One of the important natural sources of aerosols is the fragrant terpenes from coniferous forests. For example, the boreal coniferous forest area “the taiga” that stretches like a ribbon across the whole world, accounts for 14 per cent of the world’s vegetation coverage, and is thus the world’s largest coherent land ecosystem.
Through chemical reactions with the ozone in the atmosphere, the terpenes transform into highly oxygenated organic molecules, which stick onto aerosol particles that are already in the air. This leads to more cloud droplets, as each cloud droplet is formed through steam condensing on the surface of a sufficiently large aerosol particle. More cloud droplets lead to denser clouds and reduced insolation.
A new model reveals the process how aerosols are created
However, the new study published in the Nature Communications journal shows that this “coniferous forest effect” has diminished due to industrialisation.
Emissions of ammonia from agriculture and sulphur dioxide from fossil fuels change the rules of the game: the oxidation products of terpenes and other organic molecules are instead divided into many more, but smaller, aerosol particles. As the diameter of very tiny aerosols is smaller than the wavelength of light, the particles are unable to reflect light.
Although sulphur dioxide and ammonia are gases, they generate new particles via chemical reactions in the atmosphere.
“Paradoxically, a larger number of aerosol particles can lead to the reduction or even elimination of the cooling effect of the organic molecules that are released from the forests,” says Pontus Roldin, researcher in nuclear physics at Lund University and first author of the article.
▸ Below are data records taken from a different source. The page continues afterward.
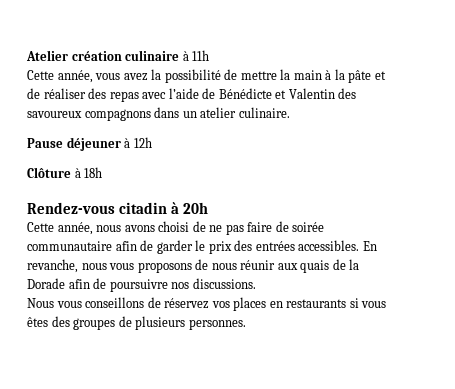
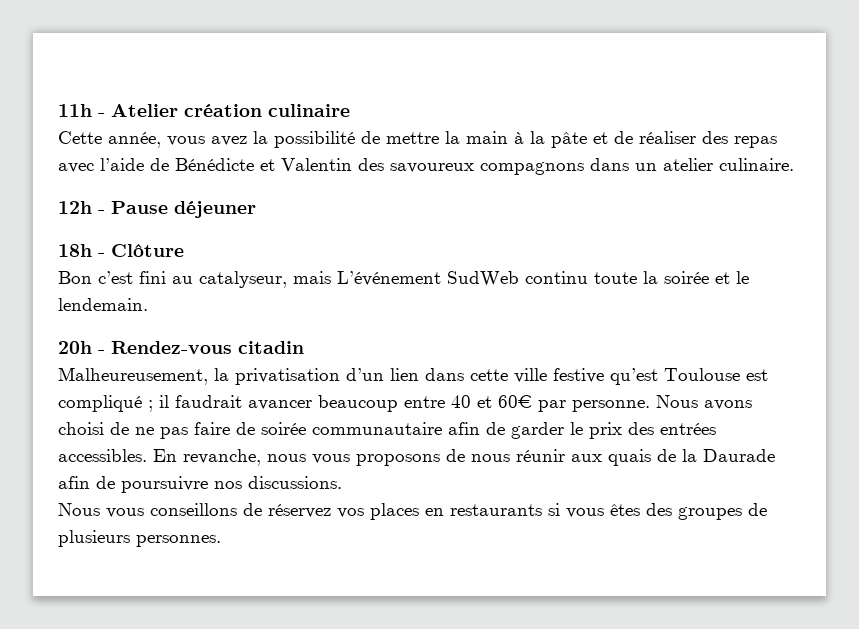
- Atelier création culinaire à 11h
+ 11h - Atelier création culinaire
- Pause déjeuner à 12h
- Clôture à 18h
- Rendez-vous citadin à 20h
- Cette année, nous avons choisi de ne pas faire de soirée communautaire afin de garder le prix des entrées accessibles.
+ 12h - Pause déjeuner
+ 18h - Clôture
+ Bon c’est fini au catalyseur, mais L’événement SudWeb continu toute la soirée et le lendemain.
+ 20h - Rendez-vous citadin
+ Malheureusement, la privatisation d’un lien dans cette ville festive qu’est Toulouse est compliqué ; il faudrait avancer beaucoup entre 40 et 60€ par personne. Nous avons choisi de ne pas faire de soirée communautaire afin de garder le prix des entrées accessibles.
- En revanche, nous vous proposons de nous réunir aux quais de la Dorade afin de poursuivre nos discussions.
+ En revanche, nous vous proposons de nous réunir aux quais de la Daurade afin de poursuivre nos discussions.

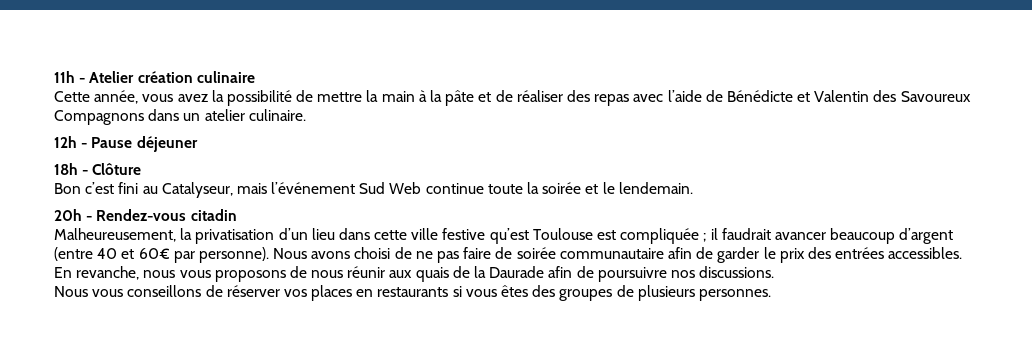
- Cette année, vous avez la possibilité de mettre la main à la pâte et de réaliser des repas avec l’aide de Bénédicte et Valentin des savoureux compagnons dans un atelier culinaire.
+ Cette année, vous avez la possibilité de mettre la main à la pâte et de réaliser des repas avec l’aide de Bénédicte et Valentin des Savoureux Compagnons dans un atelier culinaire.
- Bon c’est fini au catalyseur, mais L’événement SudWeb continu toute la soirée et le lendemain.
+ Bon c’est fini au Catalyseur, mais l’événement Sud Web continue toute la soirée et le lendemain.
- Malheureusement, la privatisation d’un lien dans cette ville festive qu’est Toulouse est compliqué ; il faudrait avancer beaucoup entre 40 et 60€ par personne.
+ Malheureusement, la privatisation d’un lieu dans cette ville festive qu’est Toulouse est compliquée ; il faudrait avancer beaucoup d’argent (entre 40 et 60€ par personne).
- Nous vous conseillons de réservez vos places en restaurants si vous êtes des groupes de plusieurs personnes.
+ Nous vous conseillons de réserver vos places en restaurants si vous êtes des groupes de plusieurs personnes.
The international research team developed a model that for the first time reveals the process behind the new particle formation of these aerosols.
“It is commonly assumed that the highly oxygenated organic molecules (HOM) have a cooling effect on the climate. However, things are not as simple as they might seem at first, and thus the influence of these HOM in the future also depends on the amount of other available gaseous molecules, especially sulphur dioxide and ammonia. With human influence and these gases, the effect can be contrary to what might be thought at first,” says Professor (tenure track) Matti Rissanen from Tampere University.
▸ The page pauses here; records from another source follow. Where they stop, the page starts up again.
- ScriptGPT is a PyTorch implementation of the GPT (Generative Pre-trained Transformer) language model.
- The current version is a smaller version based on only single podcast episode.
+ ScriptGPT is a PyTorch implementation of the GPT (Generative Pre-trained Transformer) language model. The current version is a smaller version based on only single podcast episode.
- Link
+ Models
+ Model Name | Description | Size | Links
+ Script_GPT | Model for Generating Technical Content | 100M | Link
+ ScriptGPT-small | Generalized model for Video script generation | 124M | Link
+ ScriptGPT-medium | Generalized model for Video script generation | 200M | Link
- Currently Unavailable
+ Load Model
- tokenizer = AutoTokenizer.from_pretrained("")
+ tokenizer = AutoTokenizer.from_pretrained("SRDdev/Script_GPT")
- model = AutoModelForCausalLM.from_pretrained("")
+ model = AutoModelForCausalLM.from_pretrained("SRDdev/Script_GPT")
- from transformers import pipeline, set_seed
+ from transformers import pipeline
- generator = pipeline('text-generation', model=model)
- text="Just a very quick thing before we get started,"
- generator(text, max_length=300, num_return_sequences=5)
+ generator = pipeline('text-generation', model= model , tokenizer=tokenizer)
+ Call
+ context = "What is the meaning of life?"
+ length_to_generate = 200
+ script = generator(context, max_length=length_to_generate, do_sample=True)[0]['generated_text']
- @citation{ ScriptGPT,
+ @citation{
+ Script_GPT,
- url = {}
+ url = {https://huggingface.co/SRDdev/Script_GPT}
There has already been a considerable reduction of sulphur dioxide emissions in Europe and USA since the 1980s and steps in the right direction have now also been noted in China.
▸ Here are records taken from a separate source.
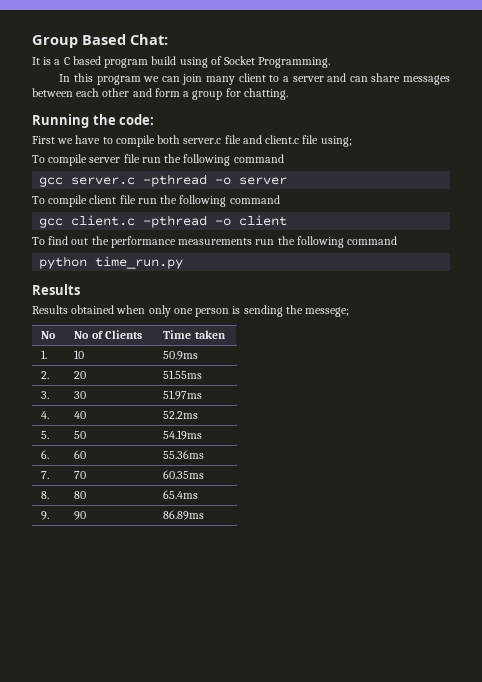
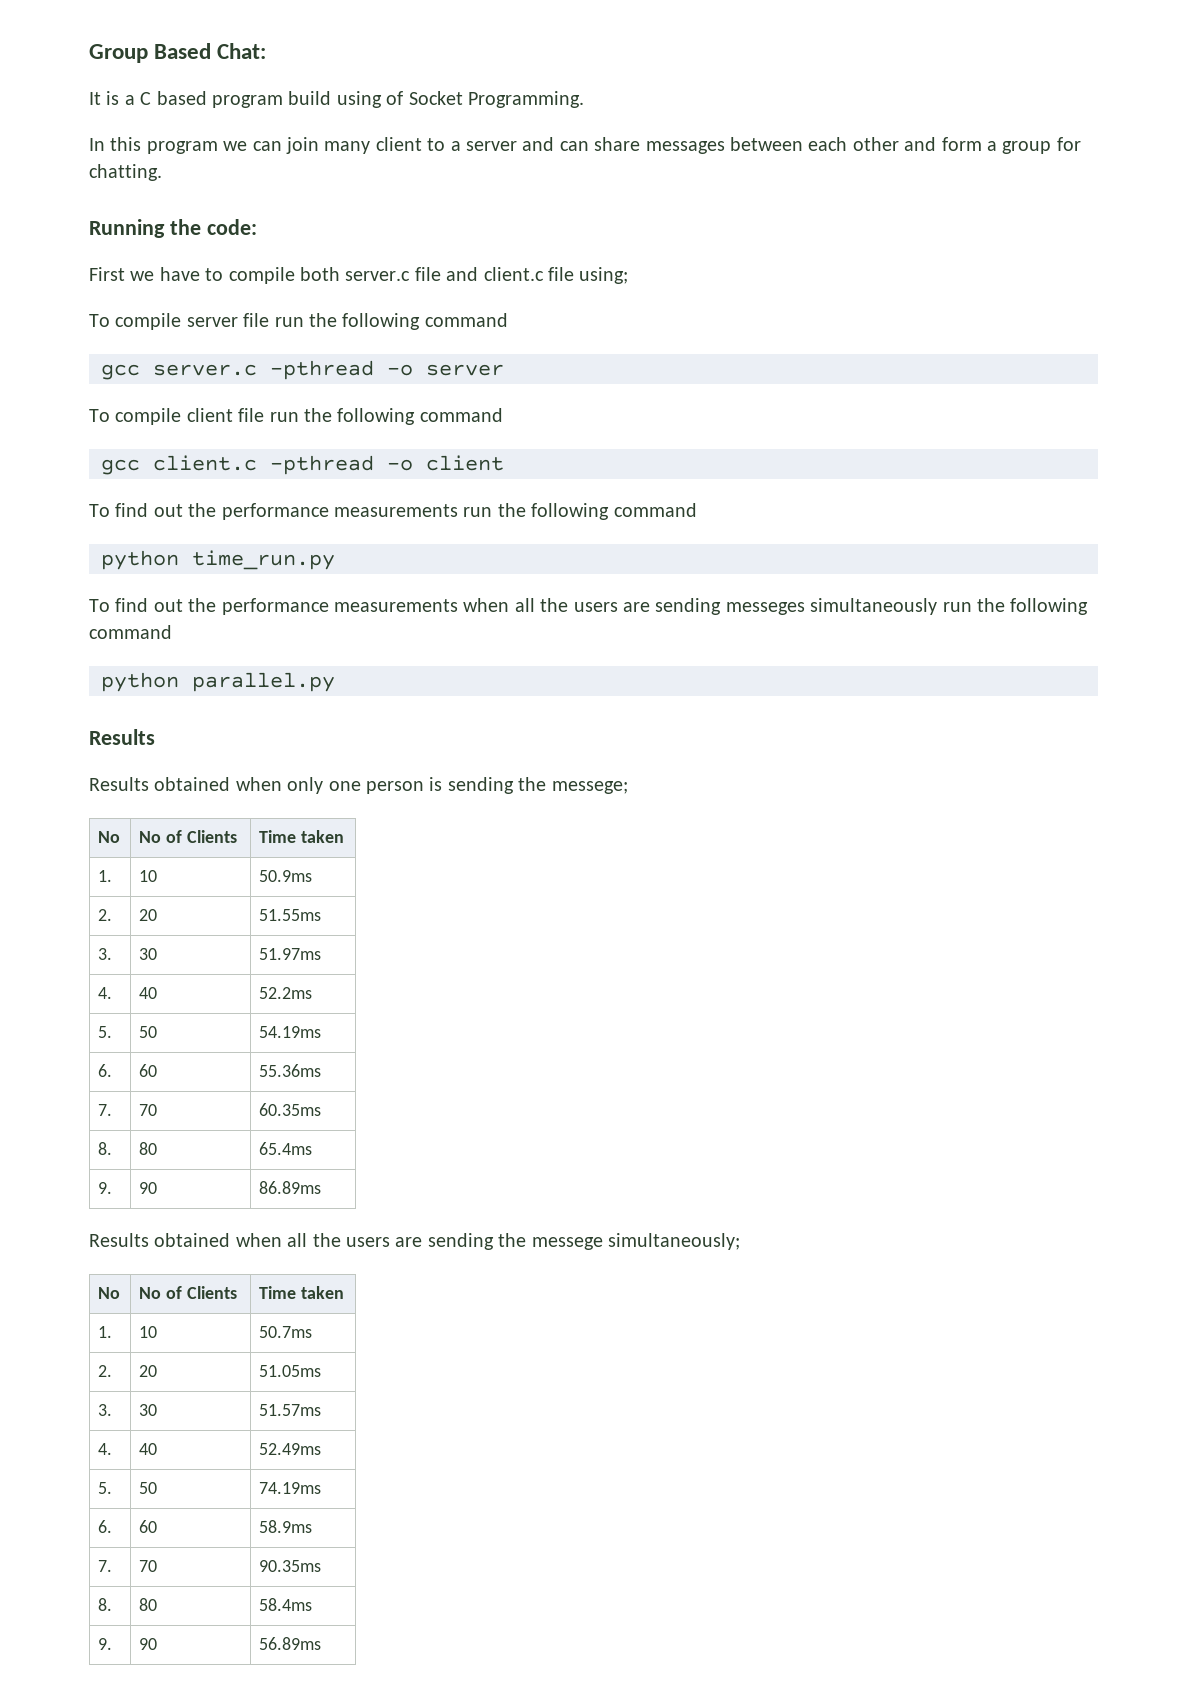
+ To find out the performance measurements when all the users are sending messeges simultaneously run the following command
+ python parallel.py
+ Results obtained when all the users are sending the messege simultaneously;
+ No | No of Clients | Time taken
+ 1. | 10 | 50.7ms
+ 2. | 20 | 51.05ms
+ 3. | 30 | 51.57ms
+ 4. | 40 | 52.49ms
+ 5. | 50 | 74.19ms
+ 6. | 60 | 58.9ms
+ 7. | 70 | 90.35ms
+ 8. | 80 | 58.4ms
+ 9. | 90 | 56.89ms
“Relatively simple technical solutions are required to reduce sulphur dioxide; for example, cleaning of exhaust gases from ships and coal-fired power plants etc. It’s much harder to reduce ammonia, as it’s released directly from animals and when soil is fertilised”, says Pontus Roldin.
It is estimated that in the future, global meat production will rise considerably as prosperity in poor countries, mainly in Asia, increases. Today, it is not known what the consequences of these changes will be, but to make an estimate requires the use of detailed models like the one that has now been developed.
Fractions of seconds instead of weeks
In the next few years, researchers at Tampere University will study further, how different emission sources interact on the molecular level. In order to produce the tiniest particles, strong interactions are necessary. It has only recently become possible to study them with theoretical and experimental methods.
“The natural volatile compounds from vegetation mix with manmade pollutant emissions and lead to the growth of particles, which is what we investigated in this study. Molecular-scale interactions are still poorly known,” Rissanen explains.
The interactions are being explored through meticulous laboratory measurements and theoretical models at Tampere University and partner universities.
“We have recently discovered the extreme significance of highly oxidised organic compounds for the generation and growth of atmospheric particles, especially in the critical tiny sizes. These almost non-volatile, oxygen-rich compounds form very rapidly, even in fractions of a second, while it was thought for a very long time that the formation of such molecules in the atmosphere takes days or even weeks,” Rissanen says.
“As part of this study, we developed a new extensive reaction mechanism to describe the rapid formation of these important molecules from organic, plant-derived terpenes. The mechanism was used to understand the formation and growth of fine particles in the boreal forest. The new mechanism and atmospheric observations are mutually supportive,” Rissanen explains.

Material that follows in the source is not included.